The legalization of gambling in South Carolina – particularly in the state’s tourism-heavy coastal regions – is a no-brainer. Well … to everyone except the far religious right (centered in the state’s “Republican” Upstate) and politicians of both parties who continue to kowtow to this withering constituency.
Permitting casinos on the coast would be a boon to the state’s economy – unleashing a flood of jobs and capital investment. Such a move would also provide an opportunity (assuming our greedy leaders could restrain their appetite for government growth) to provide long-overdue income tax relief to individuals and small businesses (or relief to tourists from oppressively high sales tax rates along the coast).
Again, it’s a no-brainer for those who believe in individual liberty and free markets – and who want to see the Palmetto State begin to develop competitive advantages as opposed to continuing to fall further behind the rest of the nation.
Anyway, upset with the lack of support the gambling issue is receiving from both the GOP and Democratic establishments – and the outright hostility S.C. Gov. Nikki Haley has shown to casinos – supporters of legalization are reportedly contemplating another approach.
Their idea? A credible, well-funded third party 2014 gubernatorial bid – one advancing a specific statewide economic plan built around the legalization of coastal casinos (and possibly other forms of gambling).
“We have our candidate,” one source familiar with the effort tells FITS. “Now it is about getting the policy right.”
Pro-gambling candidates in South Carolina are nothing new. In fact one ran – and lost (badly) – in the 2006 Democratic gubernatorial primary. However public support for legalization is on the rise – especially if the issue is limited to coastal casinos.
Does a third party pro-gambling candidate have a prayer?
Of course not. Let’s assume for the moment the candidate is an attractive, eloquent advocate running on a sensible center or center-right economic plan – and has $1 million to spend on his or her effort.
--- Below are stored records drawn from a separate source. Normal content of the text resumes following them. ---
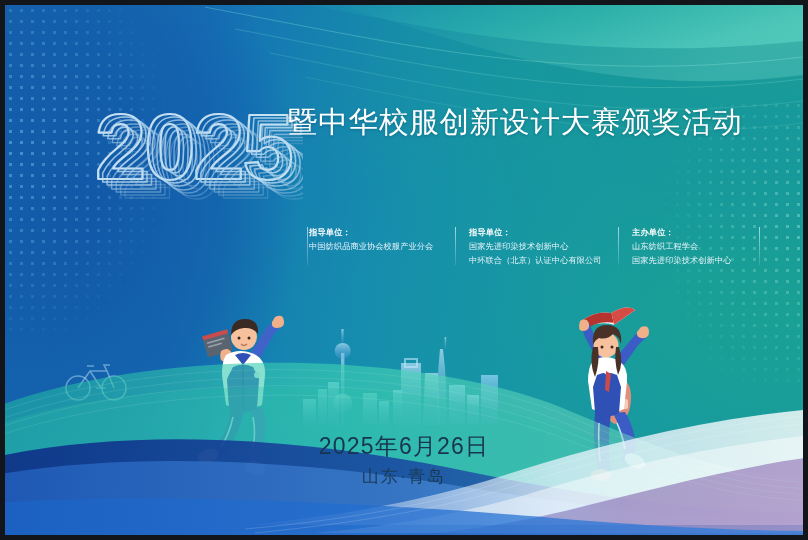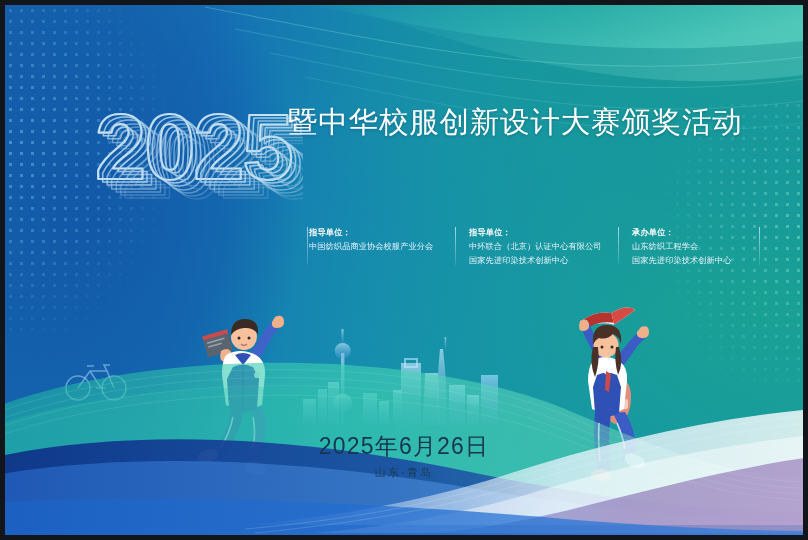"承办单位：" div.org-head { text: 承 -> 主 }
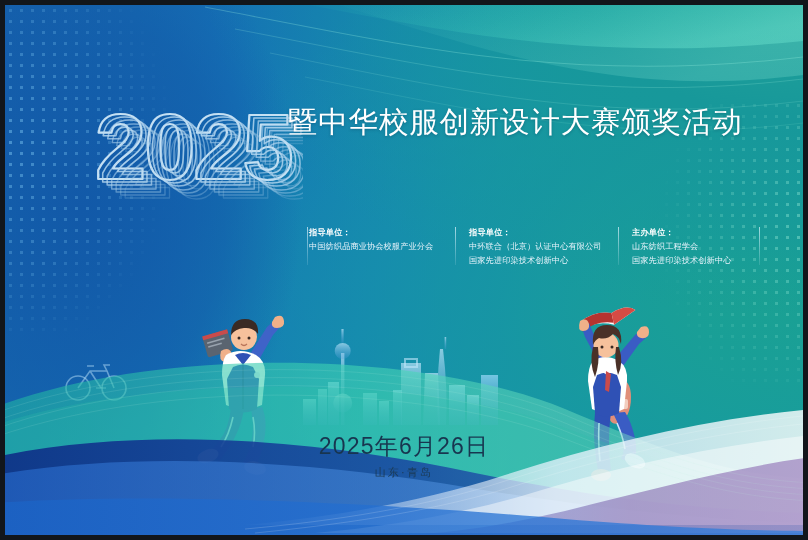"中环联合（北京）认证中心有限公司" div.org-line { order: before "国家先进印染技术创新中心" -> after "国家先进印染技术创新中心" }
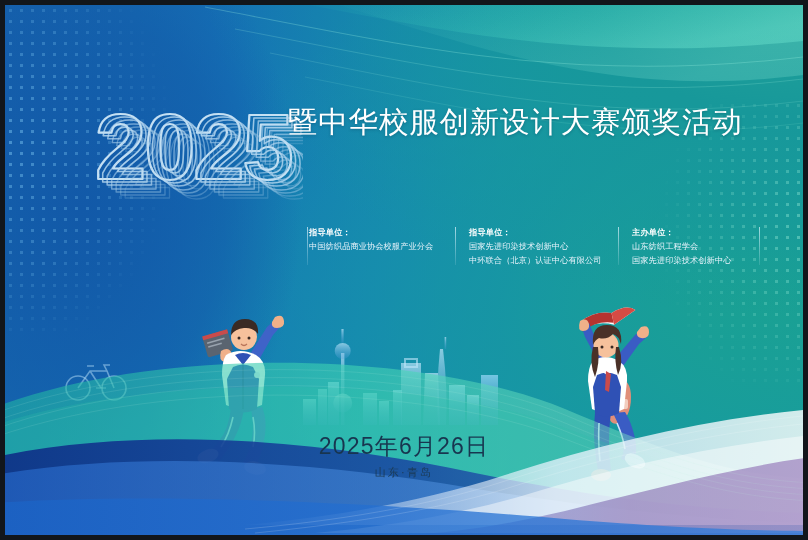"山东·青岛" .f-place { font-size: 11px -> 17px }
Even under such optimal circumstances, it’s hard to imagine a campaign like that garnering more than 5-7 percent of the statewide vote.
Also, it’s unclear whether that 5-7 percent would come out of the hide of Haley or S.C. Senator Vincent Sheheen – the presumed Democratic gubernatorial nominee.
That’s not the point, though.
“This is about moving a different set of numbers – and (identifying) a different set of voters,” our pro-gambling source said.
So … who is the candidate?
Our sources were tight-lipped, saying only it was a “credible figure” in the coastal community who has “extensive political experience.”